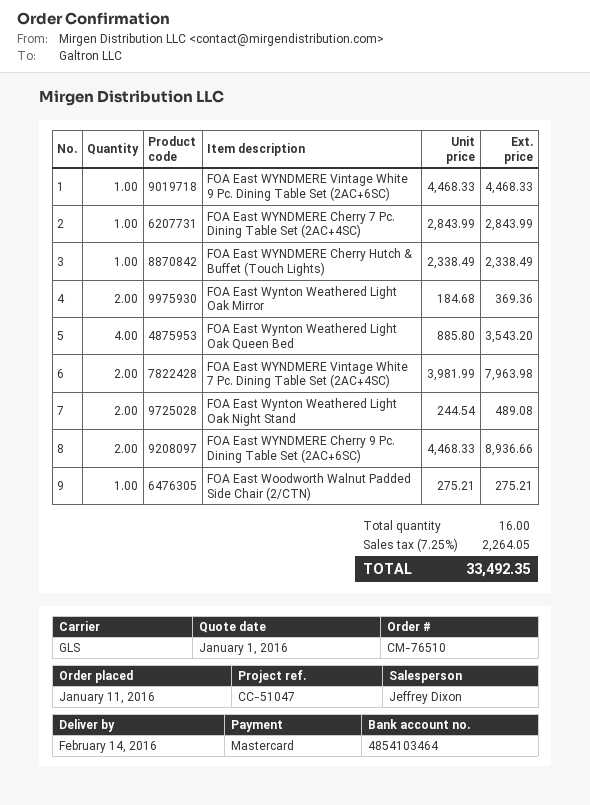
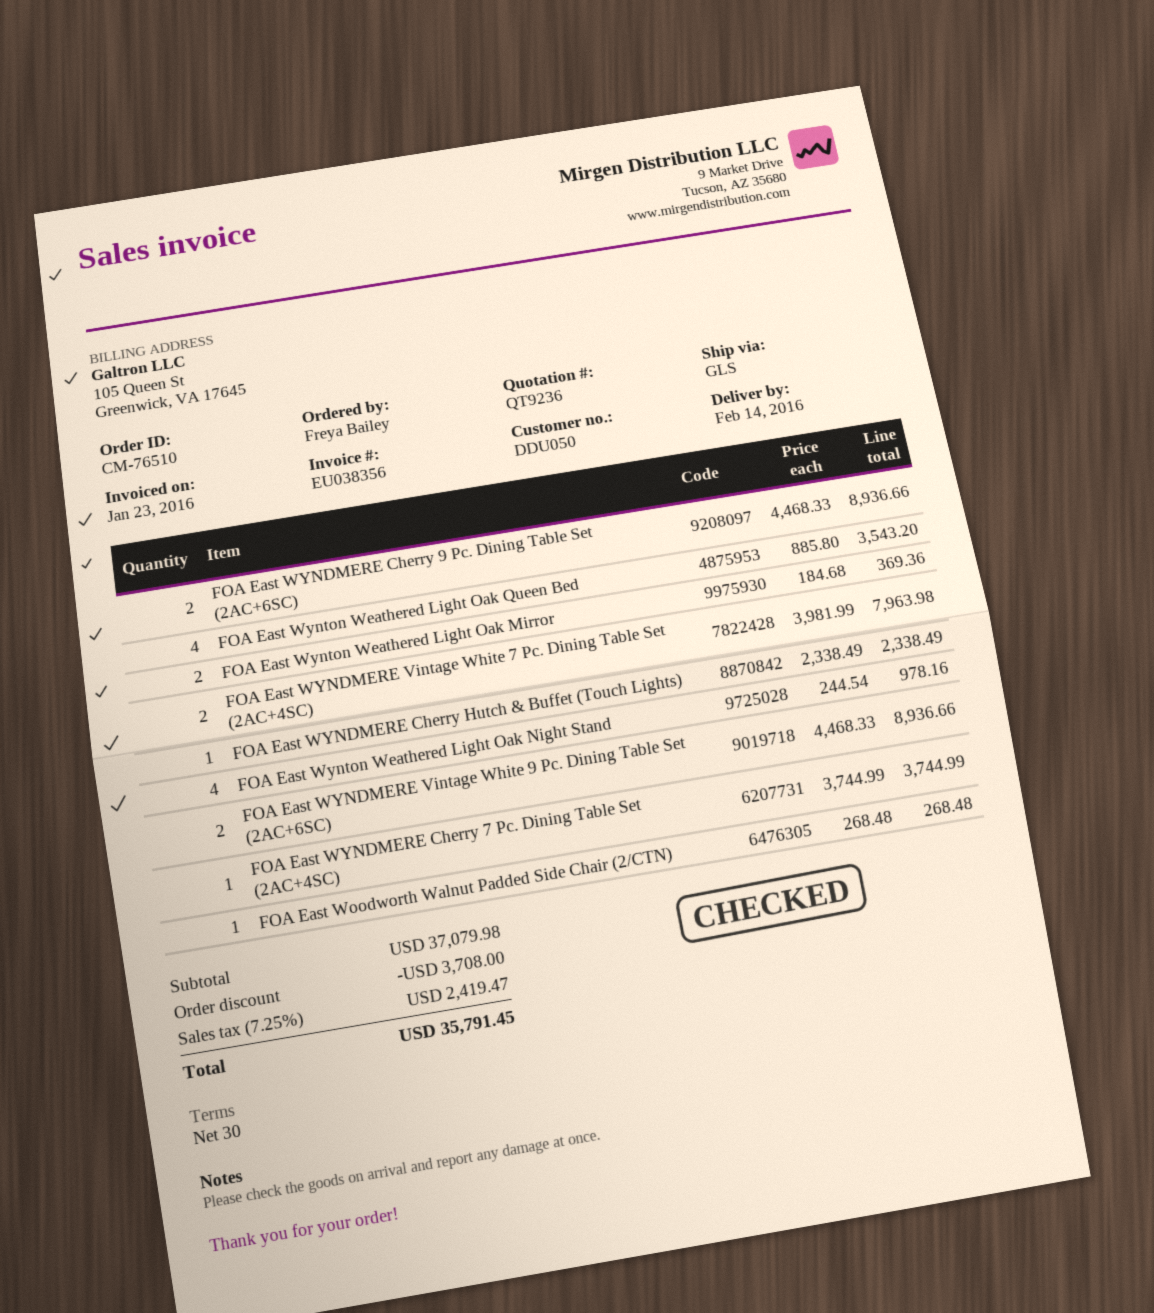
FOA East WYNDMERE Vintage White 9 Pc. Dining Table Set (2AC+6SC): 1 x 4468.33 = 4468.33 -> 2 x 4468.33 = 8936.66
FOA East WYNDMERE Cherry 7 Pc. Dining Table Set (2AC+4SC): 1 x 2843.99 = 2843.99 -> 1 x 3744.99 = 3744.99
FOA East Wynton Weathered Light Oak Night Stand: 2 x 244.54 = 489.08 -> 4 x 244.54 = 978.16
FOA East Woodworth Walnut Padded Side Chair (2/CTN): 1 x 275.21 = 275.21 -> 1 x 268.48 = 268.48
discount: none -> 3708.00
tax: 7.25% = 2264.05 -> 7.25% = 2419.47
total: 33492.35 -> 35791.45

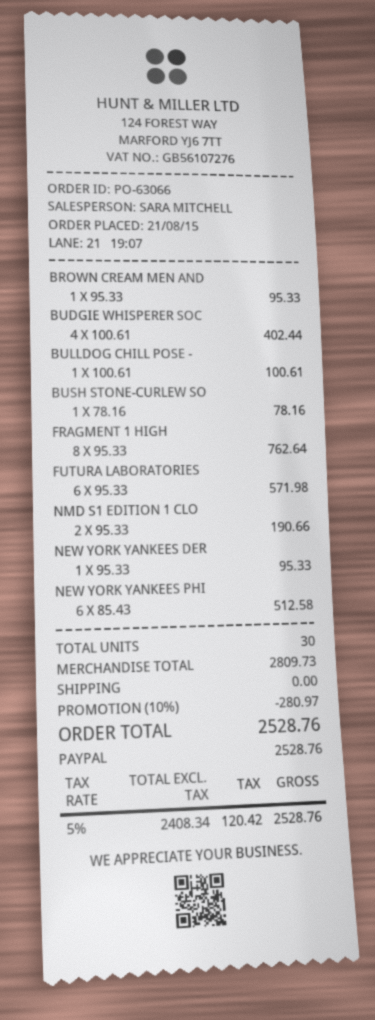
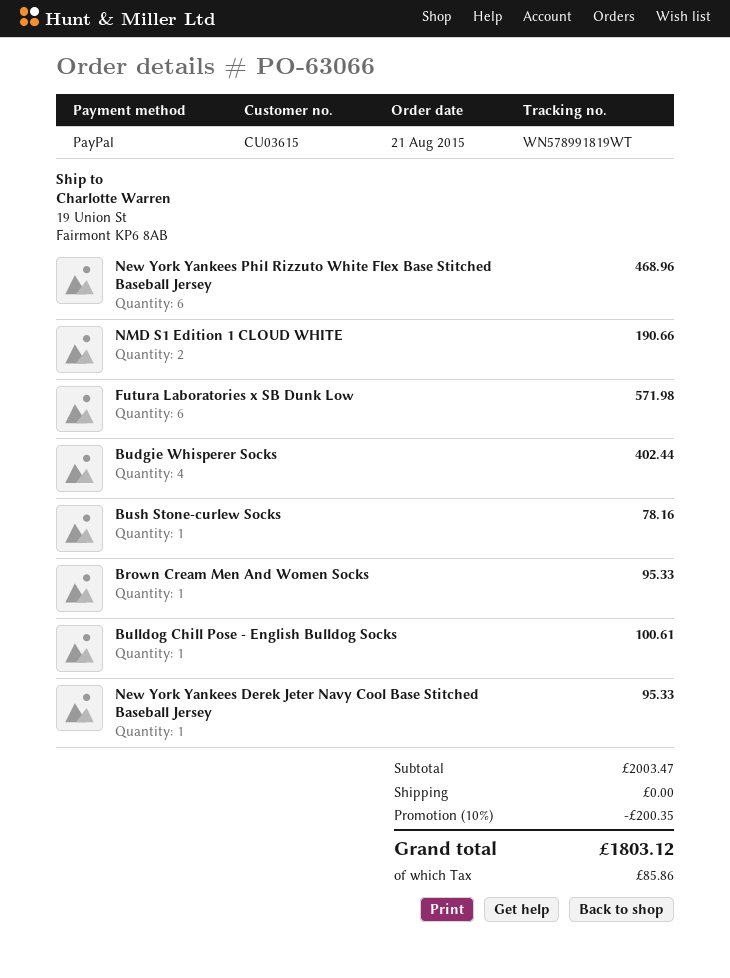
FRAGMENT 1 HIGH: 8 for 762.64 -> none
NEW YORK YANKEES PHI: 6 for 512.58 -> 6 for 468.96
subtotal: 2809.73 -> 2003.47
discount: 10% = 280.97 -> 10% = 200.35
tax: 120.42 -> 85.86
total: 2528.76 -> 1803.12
********
Reproduce the complete set of records verbatim and omit the pictures.

= Answer space =
FOA East WYNDMERE Vintage White 9 Pc. Dining Table Set (2AC+6SC): 1 x 4468.33 = 4468.33 -> 2 x 4468.33 = 8936.66
FOA East WYNDMERE Cherry 7 Pc. Dining Table Set (2AC+4SC): 1 x 2843.99 = 2843.99 -> 1 x 3744.99 = 3744.99
FOA East Wynton Weathered Light Oak Night Stand: 2 x 244.54 = 489.08 -> 4 x 244.54 = 978.16
FOA East Woodworth Walnut Padded Side Chair (2/CTN): 1 x 275.21 = 275.21 -> 1 x 268.48 = 268.48
discount: none -> 3708.00
tax: 7.25% = 2264.05 -> 7.25% = 2419.47
total: 33492.35 -> 35791.45

FRAGMENT 1 HIGH: 8 for 762.64 -> none
NEW YORK YANKEES PHI: 6 for 512.58 -> 6 for 468.96
subtotal: 2809.73 -> 2003.47
discount: 10% = 280.97 -> 10% = 200.35
tax: 120.42 -> 85.86
total: 2528.76 -> 1803.12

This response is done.